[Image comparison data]
━━━━━━━━
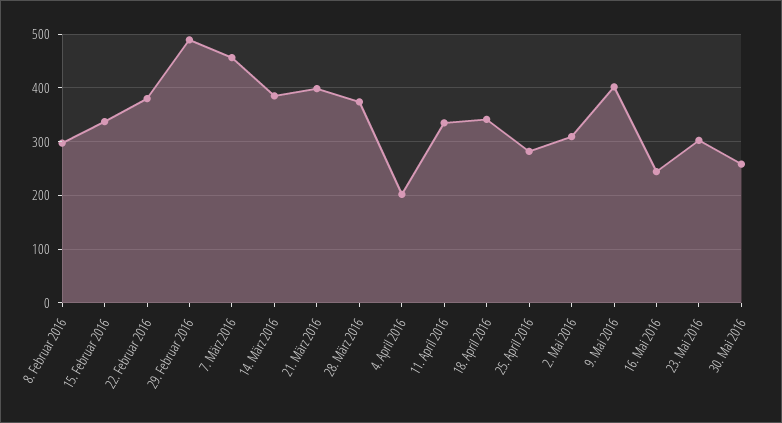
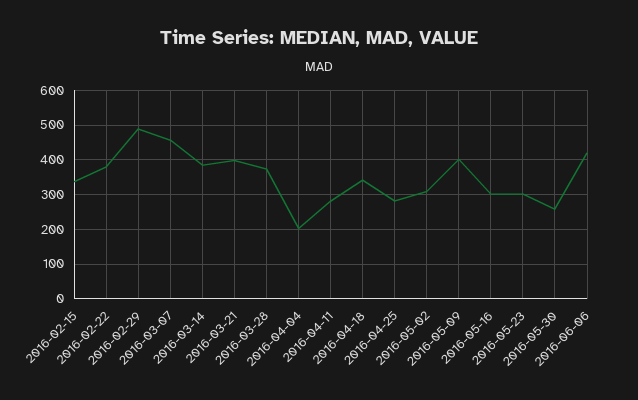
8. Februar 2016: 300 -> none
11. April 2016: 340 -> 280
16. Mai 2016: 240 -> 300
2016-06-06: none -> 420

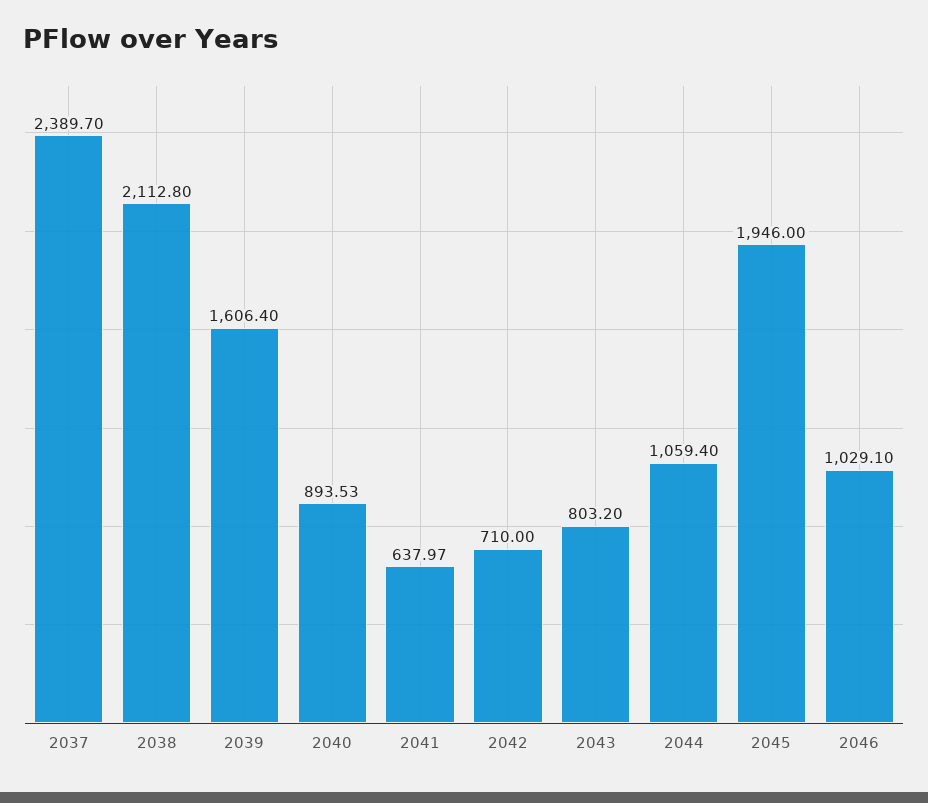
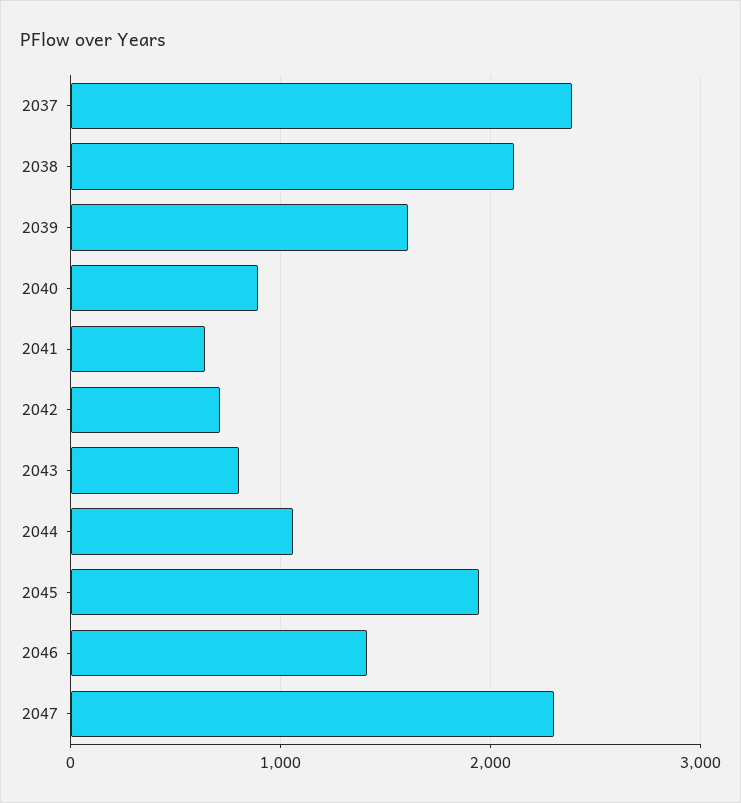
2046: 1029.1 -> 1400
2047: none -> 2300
━━━━━━━━
Exercise requirements –
Print every record above exactly as written, leaving out the pictures.

The answer –
8. Februar 2016: 300 -> none
11. April 2016: 340 -> 280
16. Mai 2016: 240 -> 300
2016-06-06: none -> 420

2046: 1029.1 -> 1400
2047: none -> 2300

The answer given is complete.